What to produce: The range runs from the line containing "[247,452,355,465] localhost:3000, ->" to the last line of the entries. Restate those lines word for word, without the pictures.

Material to process START

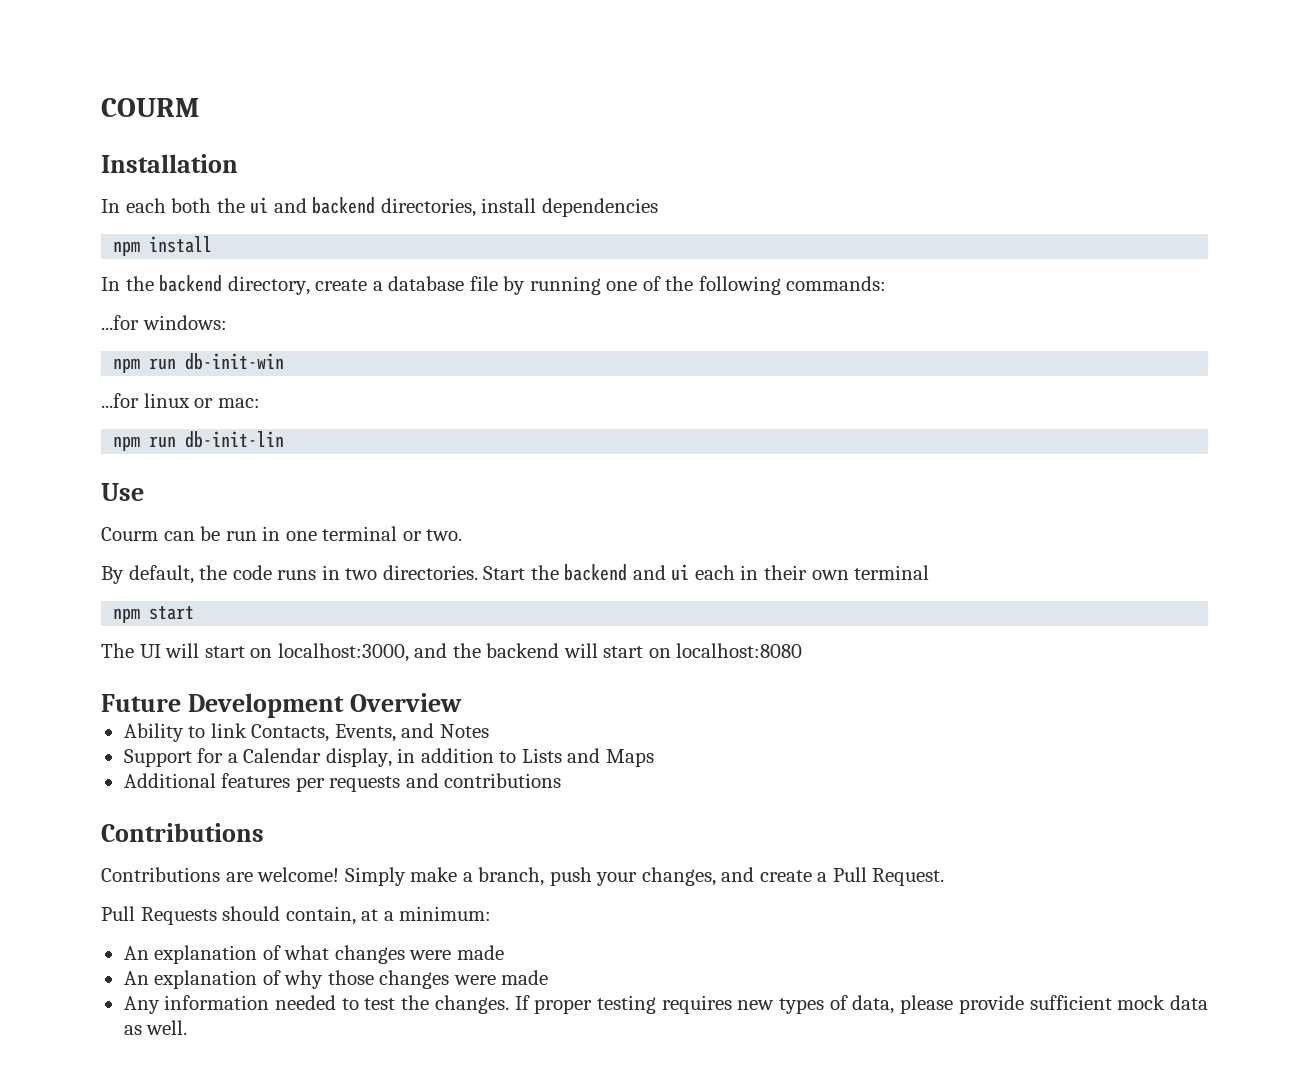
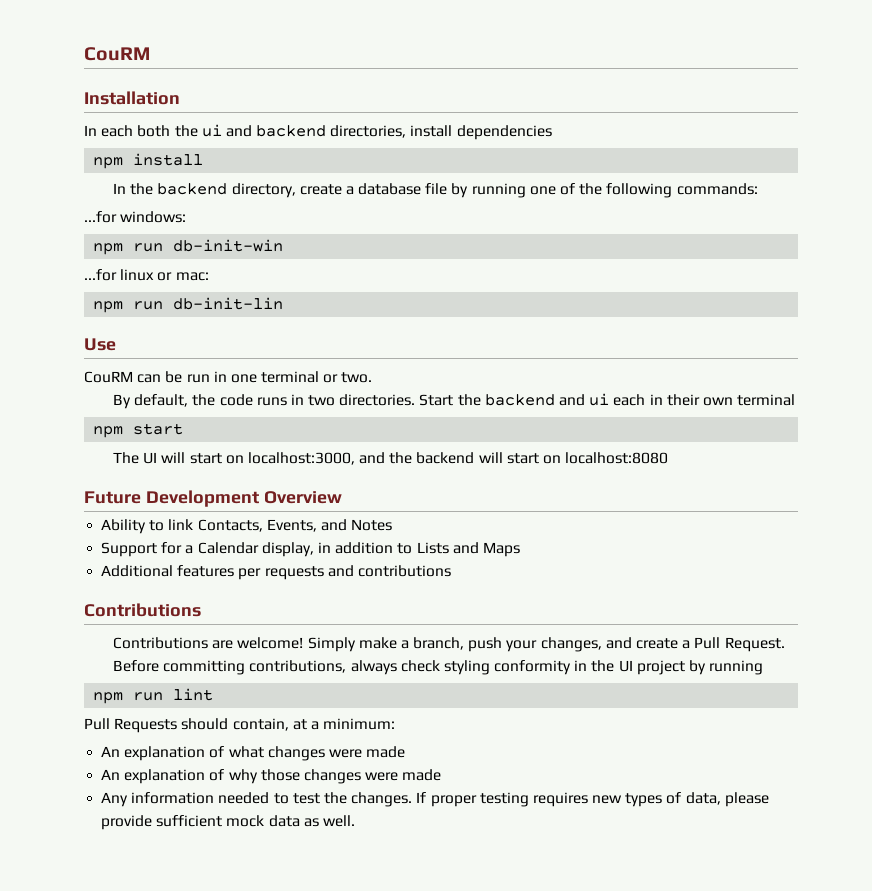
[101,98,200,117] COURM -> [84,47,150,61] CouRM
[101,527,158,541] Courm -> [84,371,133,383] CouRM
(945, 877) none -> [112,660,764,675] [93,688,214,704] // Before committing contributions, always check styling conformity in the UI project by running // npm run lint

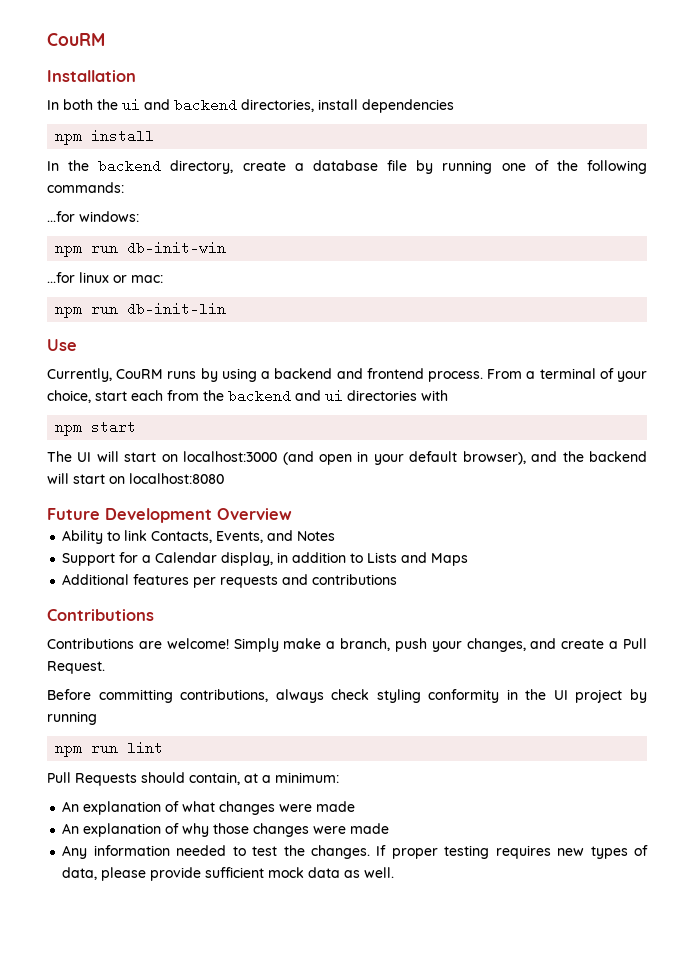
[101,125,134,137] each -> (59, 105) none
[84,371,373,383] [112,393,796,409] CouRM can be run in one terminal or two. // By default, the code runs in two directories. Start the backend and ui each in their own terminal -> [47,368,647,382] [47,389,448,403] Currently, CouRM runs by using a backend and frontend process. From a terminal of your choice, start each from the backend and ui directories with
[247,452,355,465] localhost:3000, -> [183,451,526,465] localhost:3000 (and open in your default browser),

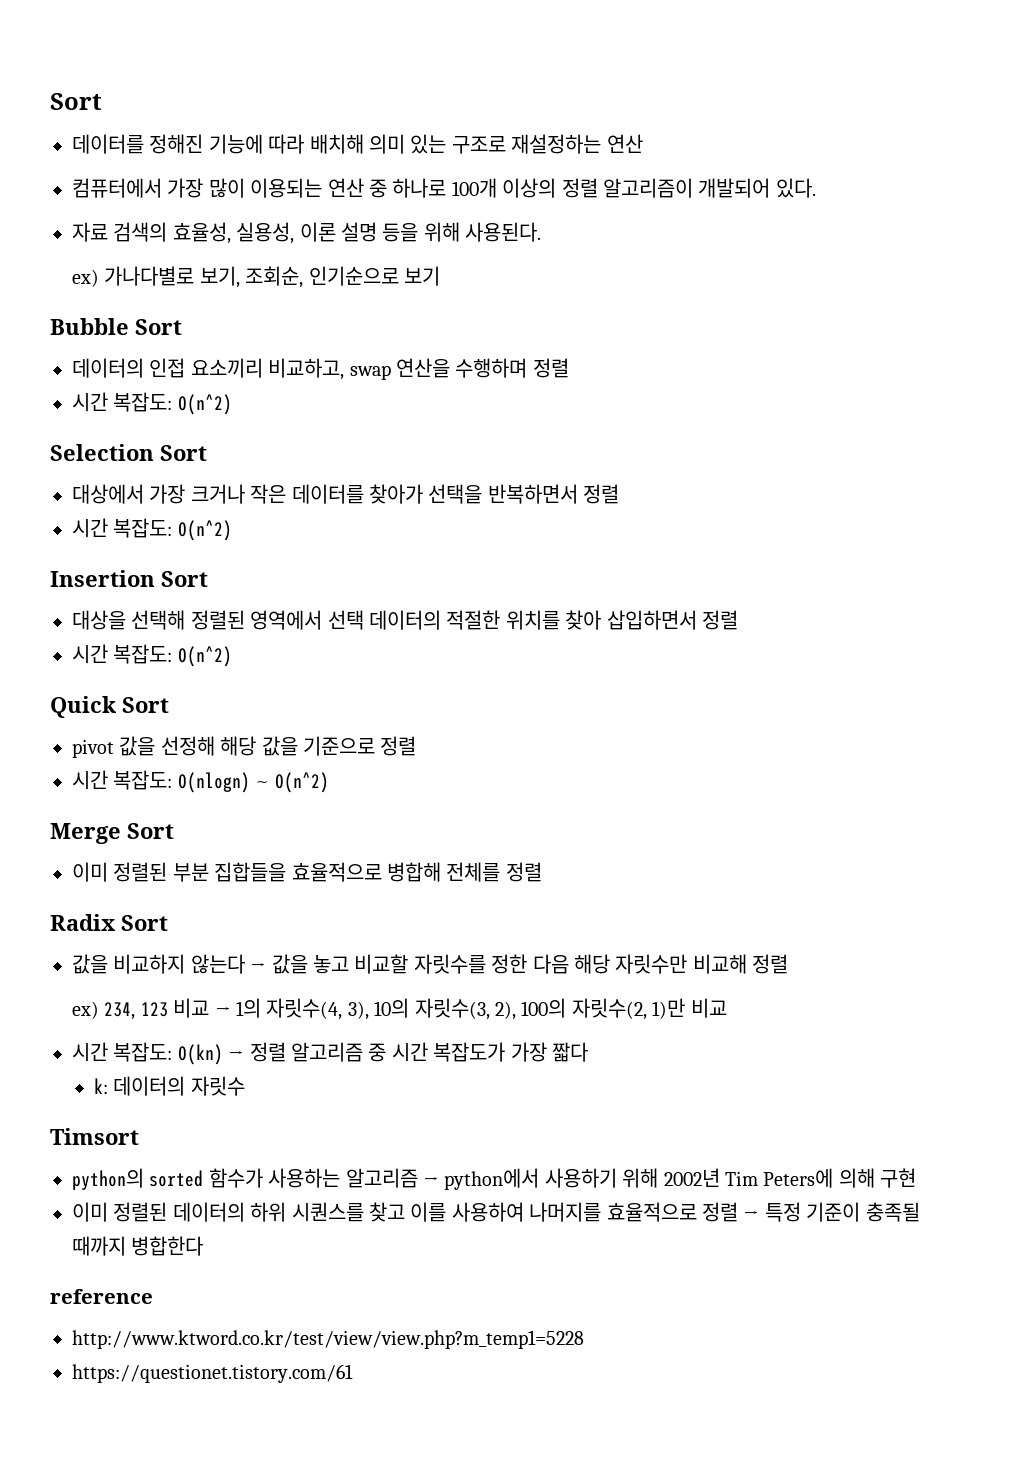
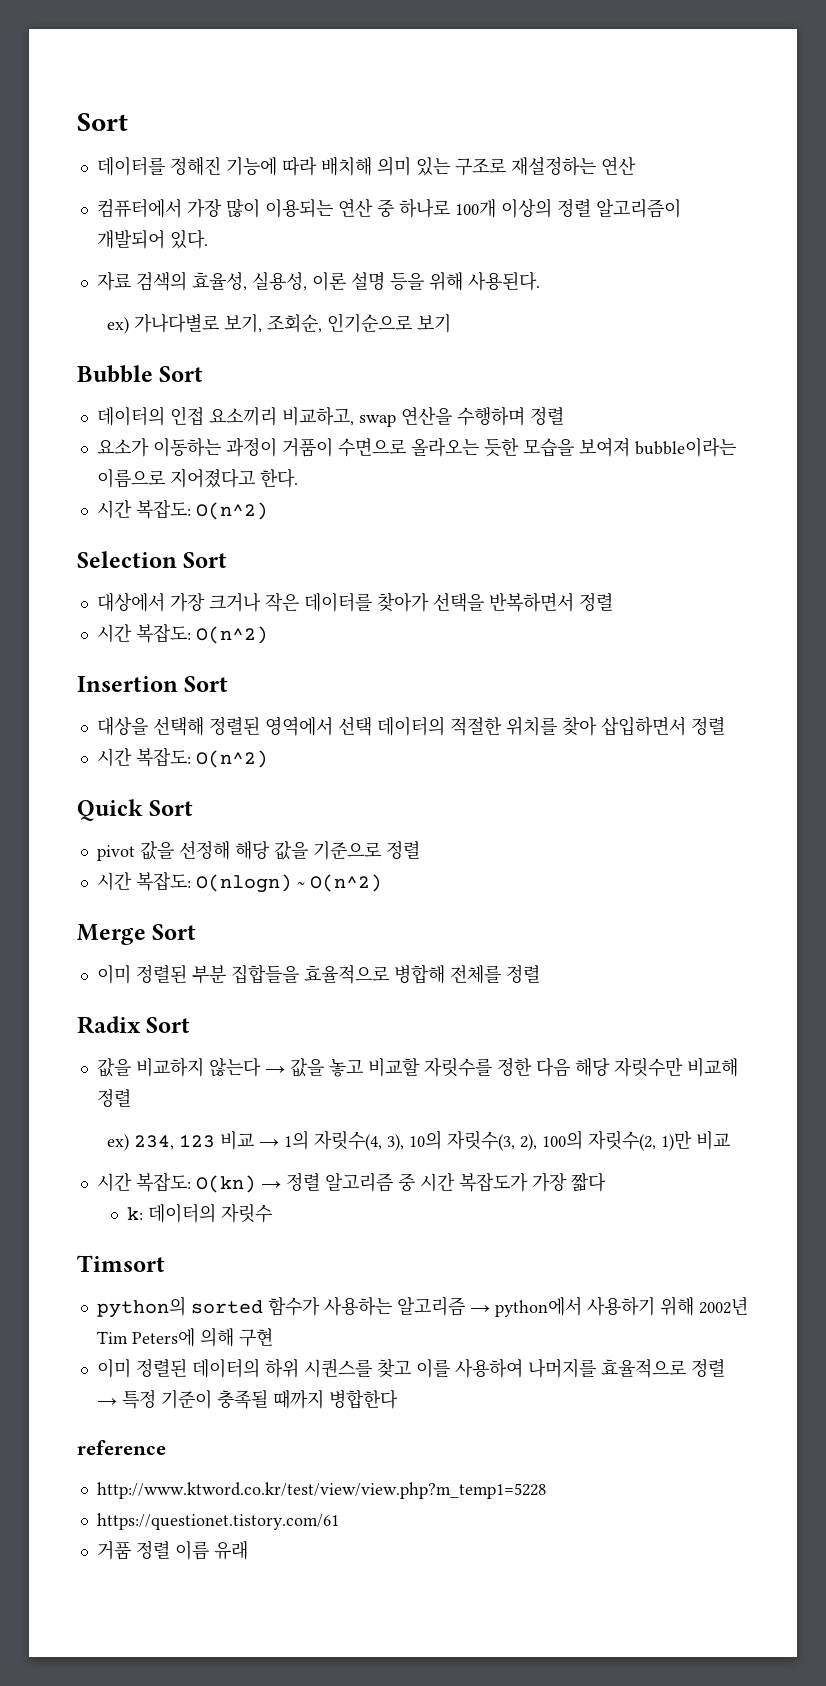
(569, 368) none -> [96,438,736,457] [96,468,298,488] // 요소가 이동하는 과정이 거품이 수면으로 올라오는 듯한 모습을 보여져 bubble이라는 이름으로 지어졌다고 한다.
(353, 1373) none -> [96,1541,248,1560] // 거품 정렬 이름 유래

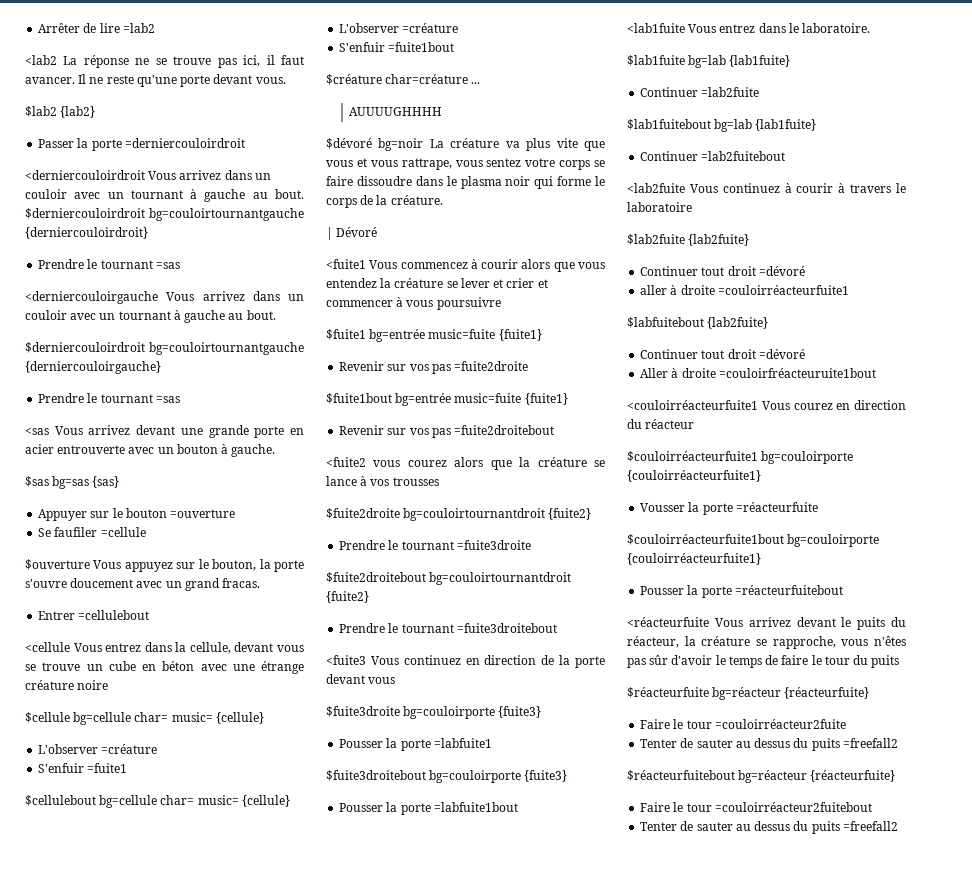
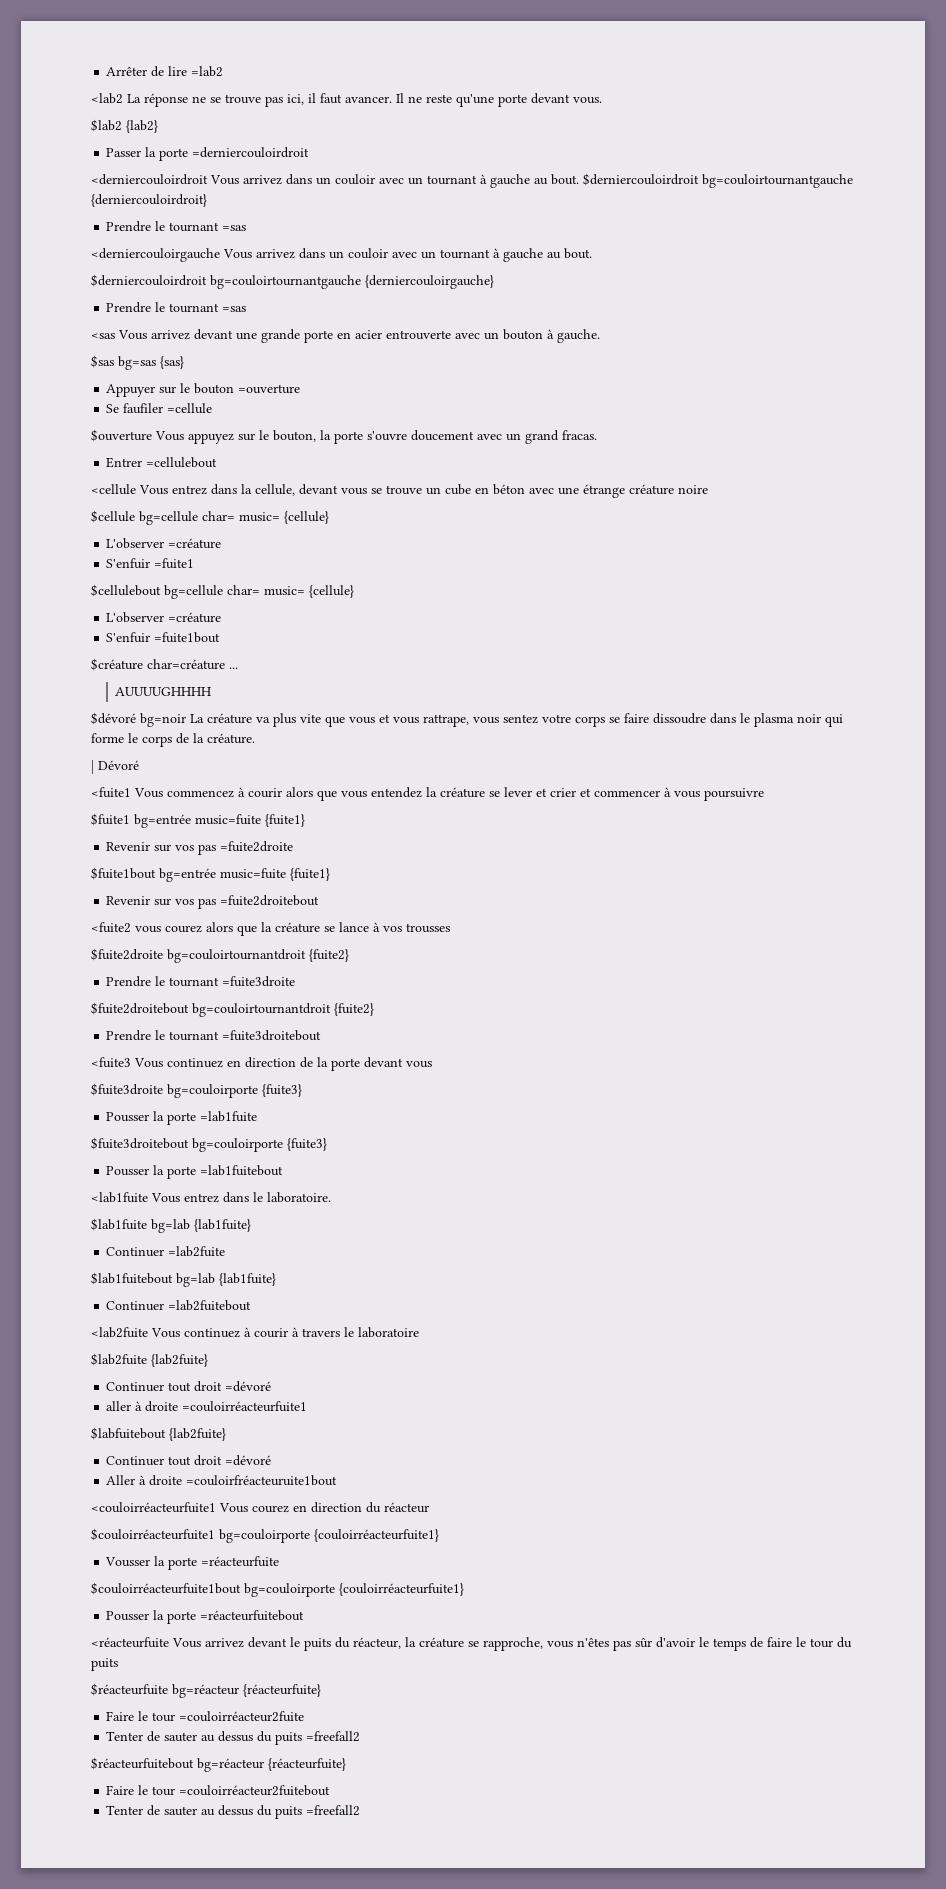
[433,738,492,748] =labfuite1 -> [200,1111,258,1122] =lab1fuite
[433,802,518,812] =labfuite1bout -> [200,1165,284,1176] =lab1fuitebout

Material to process END

Result of the exercise:
[247,452,355,465] localhost:3000, -> [183,451,526,465] localhost:3000 (and open in your default browser),

(569, 368) none -> [96,438,736,457] [96,468,298,488] // 요소가 이동하는 과정이 거품이 수면으로 올라오는 듯한 모습을 보여져 bubble이라는 이름으로 지어졌다고 한다.
(353, 1373) none -> [96,1541,248,1560] // 거품 정렬 이름 유래

[433,738,492,748] =labfuite1 -> [200,1111,258,1122] =lab1fuite
[433,802,518,812] =labfuite1bout -> [200,1165,284,1176] =lab1fuitebout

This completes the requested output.